Your instructions: Please return every line in the entries below with the word "none" in it.
──────── Dataset excerpts ────────
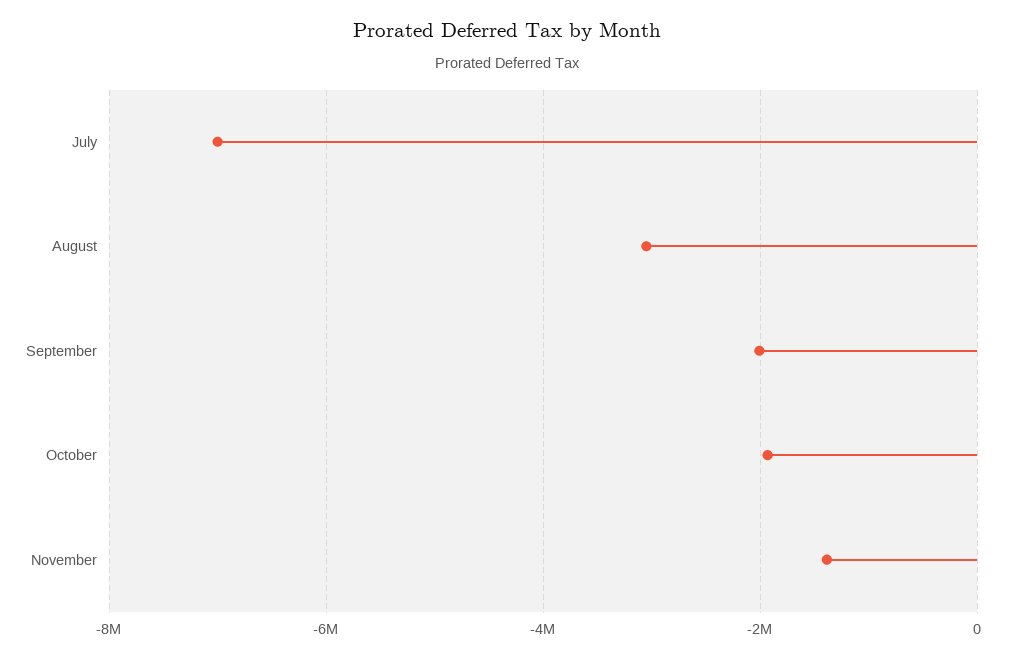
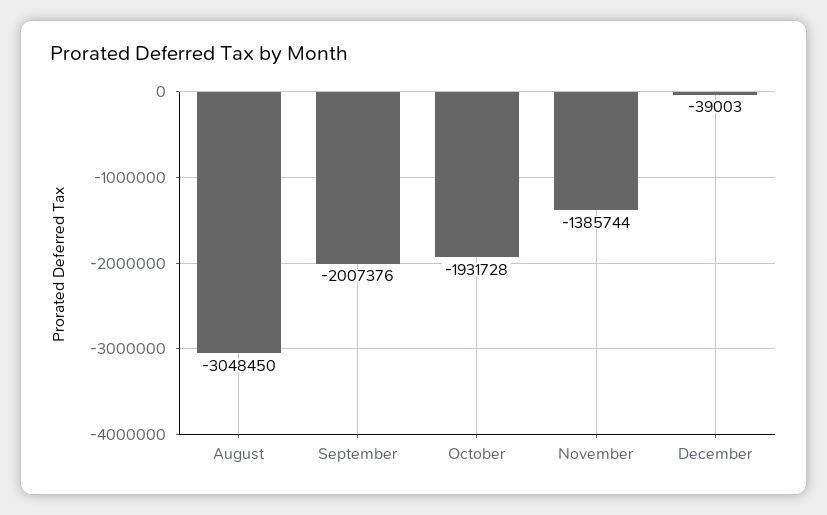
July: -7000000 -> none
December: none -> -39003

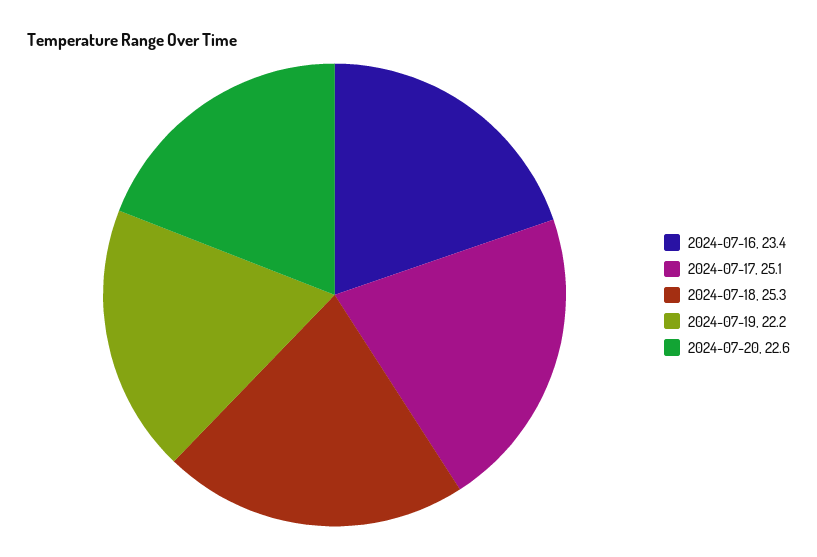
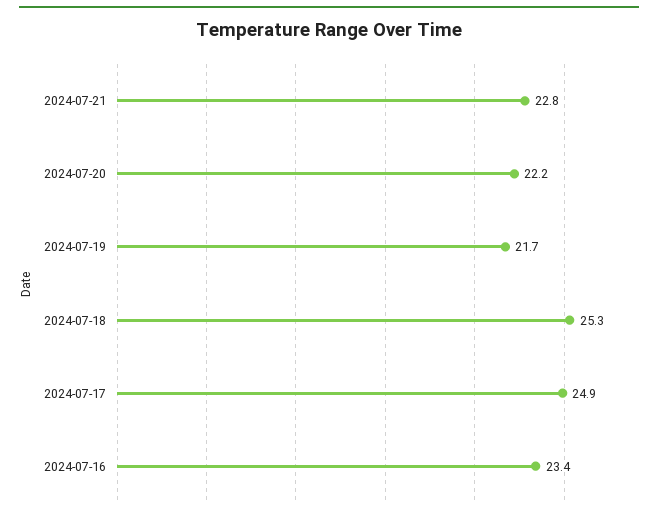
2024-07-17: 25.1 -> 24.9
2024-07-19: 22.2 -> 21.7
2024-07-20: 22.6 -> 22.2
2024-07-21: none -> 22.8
────────
──────── Dataset excerpts ────────
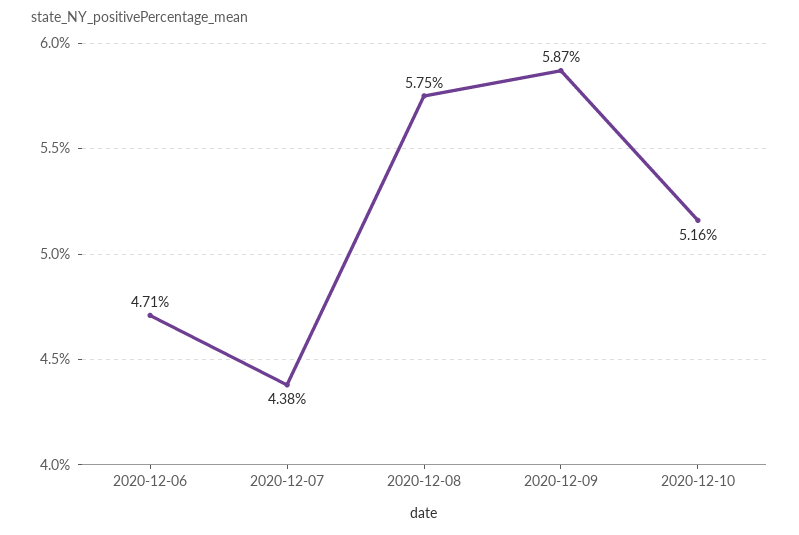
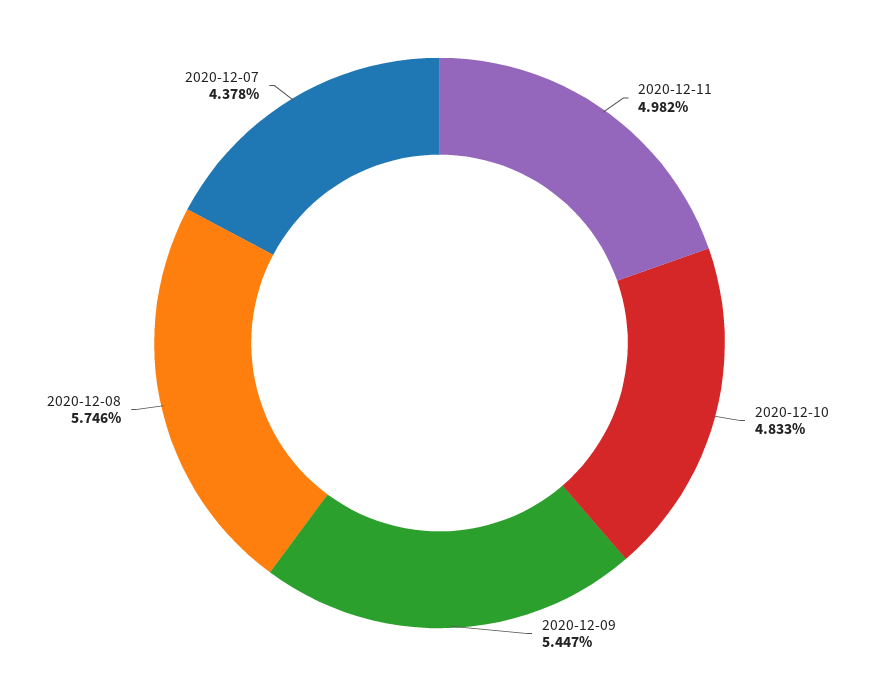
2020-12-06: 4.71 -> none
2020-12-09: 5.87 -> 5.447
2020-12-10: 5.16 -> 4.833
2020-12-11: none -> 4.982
────────
Task answer:
July: -7000000 -> none
December: none -> -39003
2024-07-21: none -> 22.8
2020-12-06: 4.71 -> none
2020-12-11: none -> 4.982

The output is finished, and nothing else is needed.